During the bulking phase you gain a lot of weight and (supposedly) muscle, while during the cutting phase you starve off the fat and keep (again, supposedly) the muscle you gained. On paper it looks great. However, there are several problems with that approach:
Problem #1: As I mentioned earlier, you can't force your body to add more muscle simply by eating more. Once you reach a point where you're giving your body as many nutrients as it can use to build muscle (the limit rate permitted by its natural biological properties), simply adding more food won't lead to more muscle growth. Instead it'll lead to an increase in weight in the form of body fat.
Problem #2: For a natural trainee, it's virtually impossible to lose a significant amount of fat while gaining muscle. That's one thing you can be sure of: when you're cutting calories to lose fat, you won't add muscle. In fact, in most cases you'll lose some muscle in the process. So the time spent on shedding the fat you gained during your bulking season (an amount of fat that's much larger than most people believe) is a period of time where you won't be able to add muscle tissue.

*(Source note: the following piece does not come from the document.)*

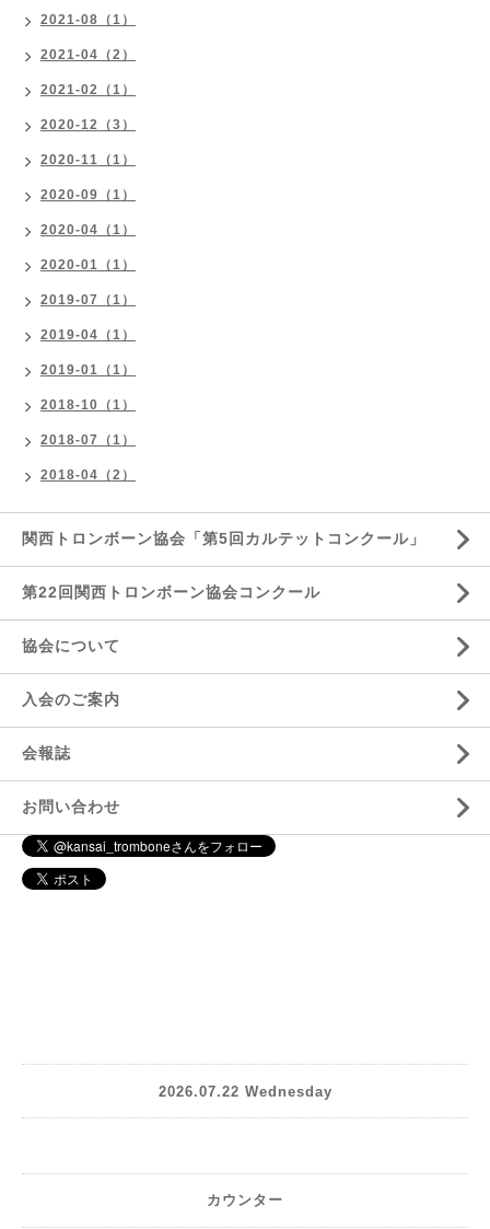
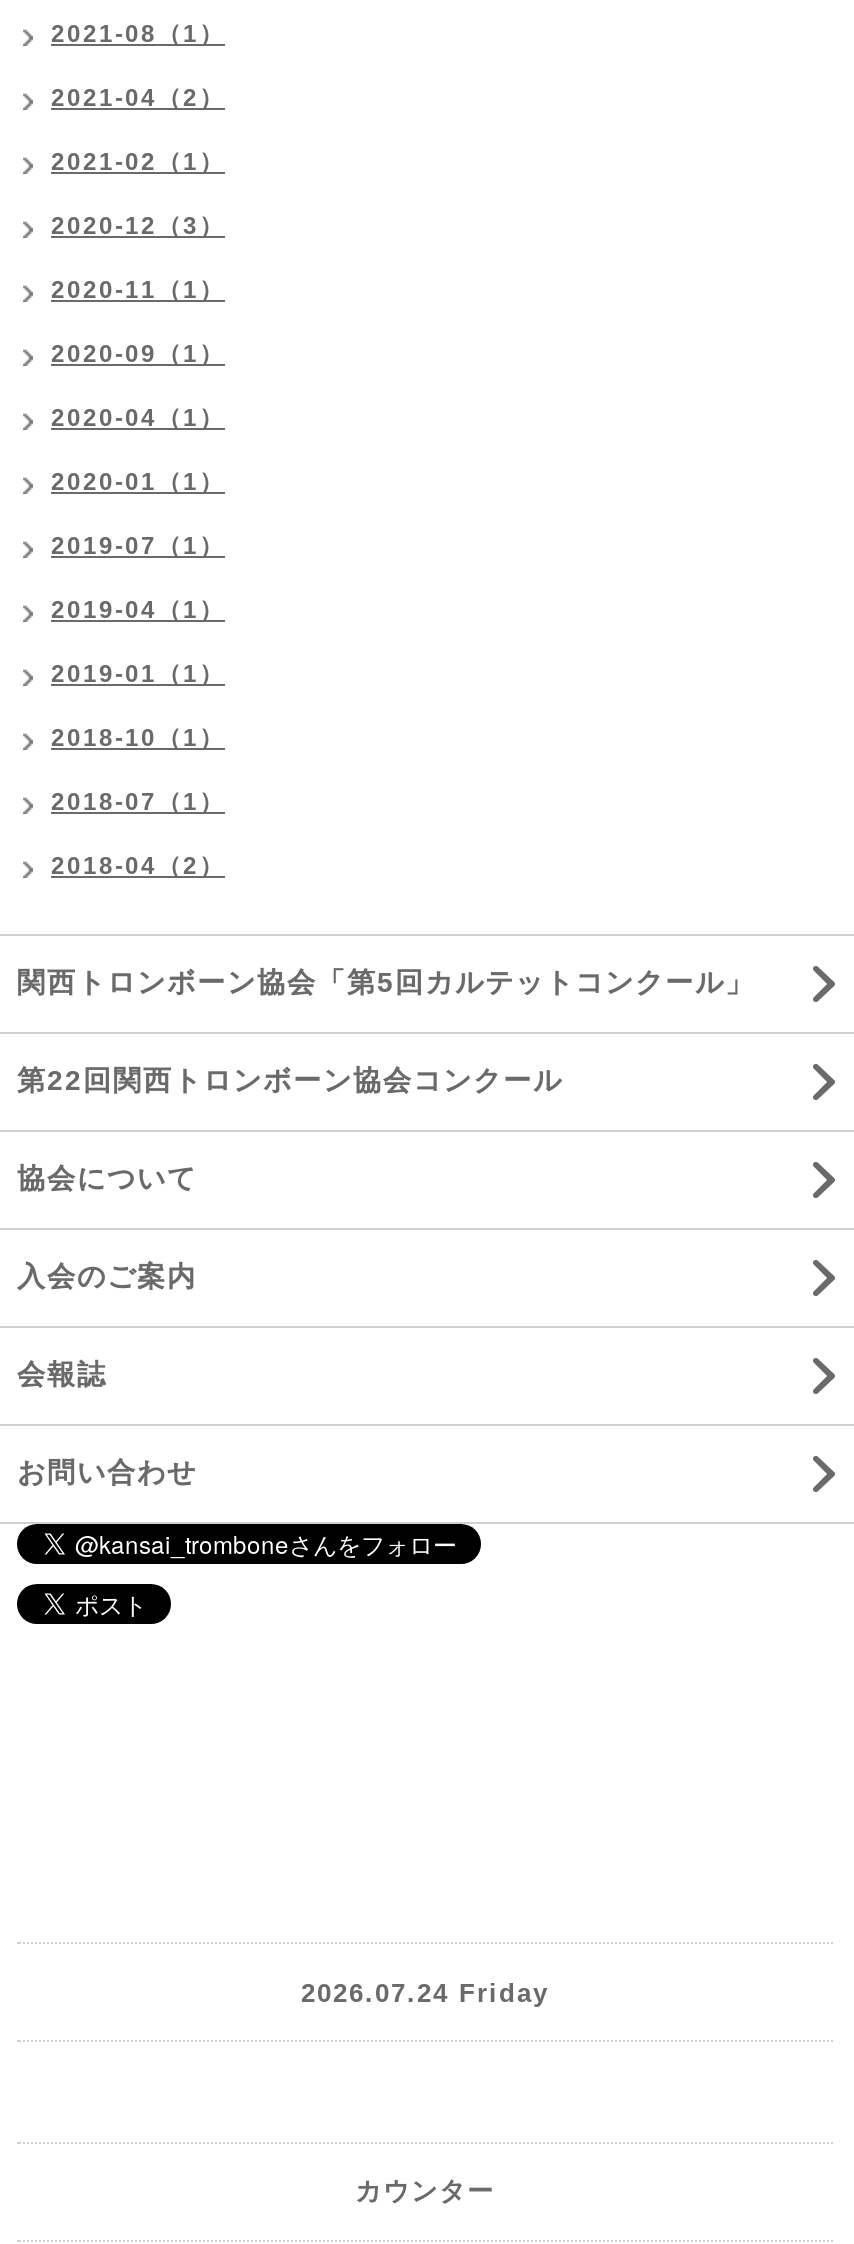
[158,1083,332,1099] 2026.07.22 Wednesday -> [301,1977,549,2007] 2026.07.24 Friday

Now, we know that your body can't build muscle faster than its biological properties will allow. Since your body can't be forced into adding muscle rapidly, the only way to add more muscle is to spend more time in a positive muscle-building state. When you're severely restricting calories you aren't in such a state.
So if you bulk for six months and cut for three months, three of those months won't be muscle-growth months. If you want to gain more muscle you have to avoid non-building months. If you don't gain a significant amount of fat while you're gaining muscle, you won't need to spend a lot of time dieting down, hence you'll have more muscle-growth months.
Since most people will add around 1.5 pounds of muscle per month under ideal circumstances, and you can't increase that amount by force-feeding yourself, which one of the following situations is better?
Situation A: Go on an all-out bulking phase, gain 25 pounds over a period of six months.
Around 5-10 of these pounds will be muscle (12 at the most) and the rest will be from glycogen storage (2-4 pounds) and fat (10-15 pounds). To shed the excess fat, you have to go on a severe diet. If you never cheat and are super strict, you can hope for one or two pounds of fat loss per week without losing muscle. So in the best case scenario, it'll take you anywhere from 6 to 12 weeks to lose the fat.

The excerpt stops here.